**What this task involves:** Retype, without any change, the line that contains "<span>شکوہ</span>" and every line that follows it to the end of the entries, and nothing else.

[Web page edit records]

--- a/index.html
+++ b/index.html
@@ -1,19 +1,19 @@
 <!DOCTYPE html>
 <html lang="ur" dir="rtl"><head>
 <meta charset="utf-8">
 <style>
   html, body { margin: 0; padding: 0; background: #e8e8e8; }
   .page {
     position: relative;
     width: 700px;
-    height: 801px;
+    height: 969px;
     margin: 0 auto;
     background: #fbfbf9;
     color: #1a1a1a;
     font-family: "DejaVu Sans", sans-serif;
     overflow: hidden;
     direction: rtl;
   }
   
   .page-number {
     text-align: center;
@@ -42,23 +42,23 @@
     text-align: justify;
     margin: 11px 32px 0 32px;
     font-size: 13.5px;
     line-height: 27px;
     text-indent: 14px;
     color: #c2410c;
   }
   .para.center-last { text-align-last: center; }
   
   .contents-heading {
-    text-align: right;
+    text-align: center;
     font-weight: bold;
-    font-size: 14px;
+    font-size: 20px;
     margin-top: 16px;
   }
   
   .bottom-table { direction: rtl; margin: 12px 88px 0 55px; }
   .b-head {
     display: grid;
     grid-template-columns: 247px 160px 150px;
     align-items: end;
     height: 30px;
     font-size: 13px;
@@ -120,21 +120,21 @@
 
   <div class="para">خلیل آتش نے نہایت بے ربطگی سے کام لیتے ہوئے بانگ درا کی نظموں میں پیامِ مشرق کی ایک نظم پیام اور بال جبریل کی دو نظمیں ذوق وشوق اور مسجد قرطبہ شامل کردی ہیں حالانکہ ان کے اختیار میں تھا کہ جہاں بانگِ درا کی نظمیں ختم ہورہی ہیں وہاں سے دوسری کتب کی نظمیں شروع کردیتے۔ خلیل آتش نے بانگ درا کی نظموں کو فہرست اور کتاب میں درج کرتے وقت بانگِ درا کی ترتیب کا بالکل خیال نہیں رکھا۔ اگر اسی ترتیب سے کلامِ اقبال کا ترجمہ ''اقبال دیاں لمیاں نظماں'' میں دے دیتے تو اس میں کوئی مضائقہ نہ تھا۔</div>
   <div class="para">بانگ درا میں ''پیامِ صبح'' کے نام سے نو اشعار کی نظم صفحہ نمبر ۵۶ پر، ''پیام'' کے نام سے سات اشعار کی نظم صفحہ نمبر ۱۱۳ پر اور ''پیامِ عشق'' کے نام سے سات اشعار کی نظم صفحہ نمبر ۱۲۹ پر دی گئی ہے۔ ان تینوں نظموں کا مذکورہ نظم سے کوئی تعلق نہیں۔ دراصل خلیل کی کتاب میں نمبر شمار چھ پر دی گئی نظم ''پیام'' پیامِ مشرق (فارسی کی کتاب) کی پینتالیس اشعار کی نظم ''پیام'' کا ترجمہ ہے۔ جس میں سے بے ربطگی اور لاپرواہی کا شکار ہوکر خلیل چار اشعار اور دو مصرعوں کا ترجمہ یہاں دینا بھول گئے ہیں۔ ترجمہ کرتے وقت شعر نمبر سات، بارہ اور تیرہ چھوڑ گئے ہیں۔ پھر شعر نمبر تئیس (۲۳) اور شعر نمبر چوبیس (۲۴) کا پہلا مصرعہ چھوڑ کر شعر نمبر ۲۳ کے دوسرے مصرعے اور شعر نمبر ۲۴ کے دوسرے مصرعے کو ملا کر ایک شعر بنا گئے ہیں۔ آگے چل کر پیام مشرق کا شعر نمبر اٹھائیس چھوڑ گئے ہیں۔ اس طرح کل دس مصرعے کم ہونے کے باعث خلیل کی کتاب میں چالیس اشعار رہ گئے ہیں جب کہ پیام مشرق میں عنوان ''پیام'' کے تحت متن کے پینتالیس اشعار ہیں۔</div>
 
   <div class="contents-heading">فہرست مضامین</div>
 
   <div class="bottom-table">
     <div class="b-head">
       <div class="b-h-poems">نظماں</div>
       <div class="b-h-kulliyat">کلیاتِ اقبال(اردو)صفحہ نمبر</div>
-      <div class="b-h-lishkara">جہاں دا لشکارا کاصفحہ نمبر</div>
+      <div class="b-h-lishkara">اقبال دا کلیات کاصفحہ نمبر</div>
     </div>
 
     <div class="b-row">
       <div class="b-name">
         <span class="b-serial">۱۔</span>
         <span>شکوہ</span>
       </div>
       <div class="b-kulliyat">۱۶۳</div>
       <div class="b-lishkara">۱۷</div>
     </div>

**Reply:**
         <span>شکوہ</span>
       </div>
       <div class="b-kulliyat">۱۶۳</div>
       <div class="b-lishkara">۱۷</div>
     </div>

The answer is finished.